Widening the frame from a singular slave revolt to an African war connects the insurrection to military conflicts in West Africa, while also linking events in Jamaica to the Seven Years’ War. In 1760, Apongo resurfaces in the narrative as the military leader of the Coromantee War. He launches a major military offensive against the largest plantations in Westmoreland Parish, including an estate under the control of Cope’s son. The war was only ended by a combination of accidents, internal conflicts among the insurgents, and the widespread terror inspired by slaveholder retaliations. Apongo, for instance, was captured and burned alive as punishment for his leadership role in the insurrection. The insurgents may have been tortured and executed but their actions had a lasting influence, as Brown contends in chapter 6. Tacky’s Revolt and the Coromantee War posed the gravest challenge to slaveholder hegemony in Britain’s most valuable colony, exposing the dangers of chattel slavery and the limitations of European imperial authority decades before the Haitian Revolution. The reverberations of these African insurrections were wide ranging and long lasting. In the wake of the insurgencies, Jamaican officials passed a series of laws that sought to enforce white solidarity and curtail possibilities for people of African descent to advance in free society. While the island’s elite used memories of the conflicts to generate fear and build a race-based coalition, the events spurred imperial leaders to test out reform policies, such as a stamp act in Jamaica, that would later spark the American Revolution. By the end of the eighteenth century, intensifying concerns about the dangers and the brutality of slavery, fed in part by the legacies of the Jamaica insurrections, aided in galvanizing the antislavery movement.

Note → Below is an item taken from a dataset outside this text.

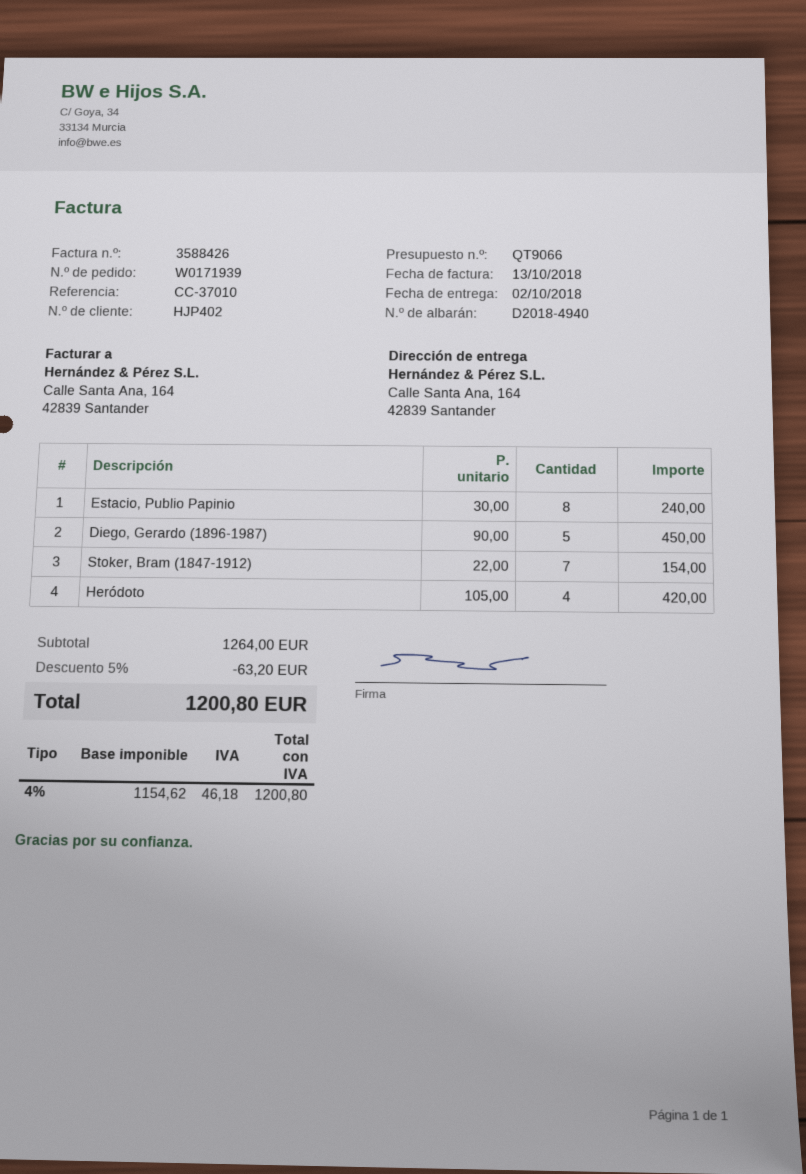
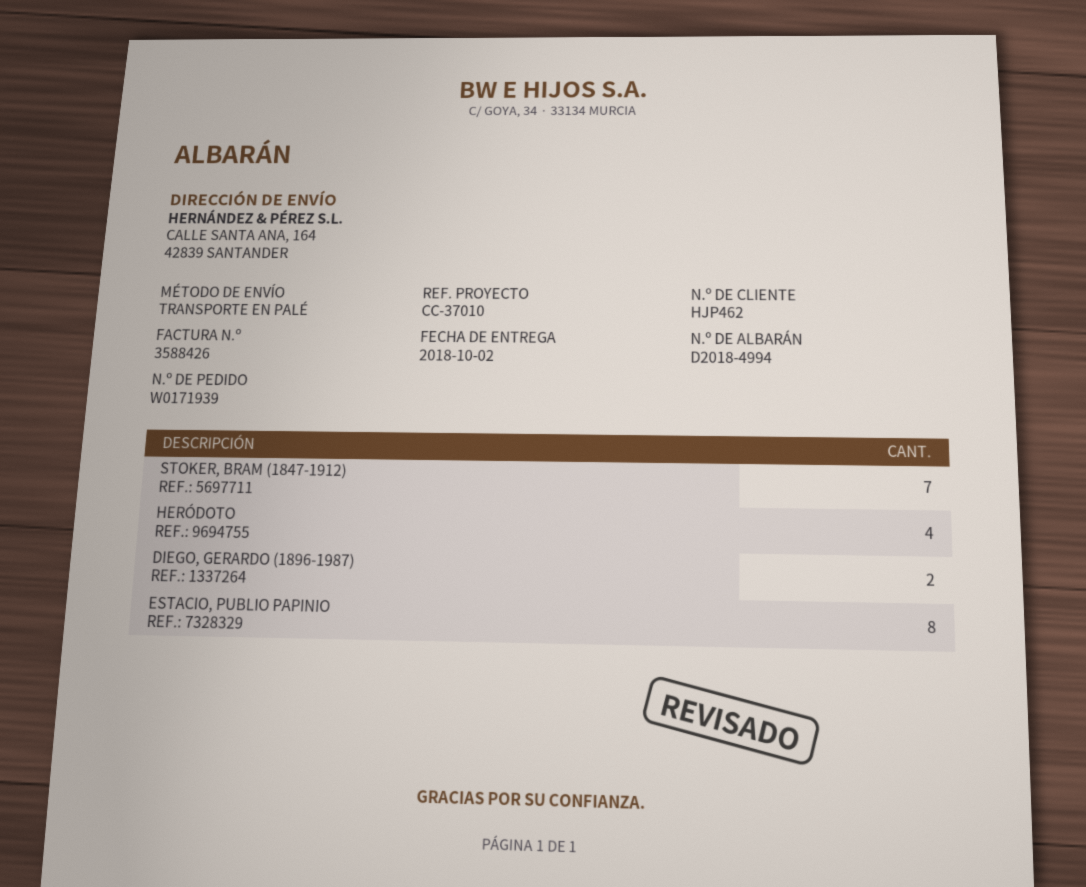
delivery note number: D2018-4940 -> D2018-4994
customer number: HJP402 -> HJP462
Diego, Gerardo (1896-1987): 5 -> 2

The author’s crystalline prose vivifies the dramatic yet largely neglected insurgencies of 1760-61 in Jamaica, and he convincingly reveals their centrality to far more well-studied events like the American and the Haitian Revolutions and the antislavery movement. Few scholars possess Brown’s ability to craft a narrative that is tragic yet uplifting and instructive without being overly moralizing. Rather than relying on the truisms about emancipation and liberty that pervaded abolitionist rhetoric drawn from nineteenth-century liberalism, Tacky’s Revolt returns the war against slavery to the African and African-descended peoples who waged it a century earlier. As Brown points out throughout the book, the captives rebelled for historically specific aims that we do not fully comprehend; they fought to “develop their own notions of belonging, status, and fairness” beyond the power of their enslavers. Tacky’s Revolt and the Coromantee War produced a “countermapping” or a “geography” of “possibilities” that endured well beyond the conflicts (p. 246). Brown’s own effort to countermap these events by tracing the maneuvers of the insurgents on a granular level, inferring their political and military strategies, and recognizing the enduring legacy of their actions is the book’s greatest achievement.
The cast of characters in this impressively original and painstakingly researched work is, however, decidedly masculine. Enslaved men, soldiers, sailors, male planters, and merchants drive the action in West Africa and then Jamaica: a colony that the author portrays as dominated by “armed men” and “slaveholding patriarchs” (p. 121). The limited attention paid to women and gender is a blind spot in Tacky’s Revolt. Drawing on male-authored texts from the late eighteenth century, the author correlates free and enslaved women with their reproductive capacities. While he is careful to acknowledge the sexual predations of male enslavers, Brown accepts the gendered assumption that men committed acts of sexual violence in order to confirm their own masculinity. While it is true that white men controlled the reins of power in Jamaica, free and enslaved women of European, Euro-African, and African descent also played crucial roles on the island. The book contains numerous instances of women’s involvement in the colony’s chronic violence. Rebels recognized that female enslavers were equally complicit in their exploitation and treated them as legitimate military targets. Enslaved women readily served as combatants in nearly every insurgency the book details (for instance, see pp. 118-19, 139, 162, 174). Indeed, 40 percent of the rebels in one of the groups that was captured were women and the author observes that they “must certainly have been part of the core community of insurgents” (p. 151). This type of evidence is ripe for further analysis. Such research would aid in further developing Brown’s robust and compelling portrait of the entangled histories of imperialism, Atlantic slavery, and African warfare.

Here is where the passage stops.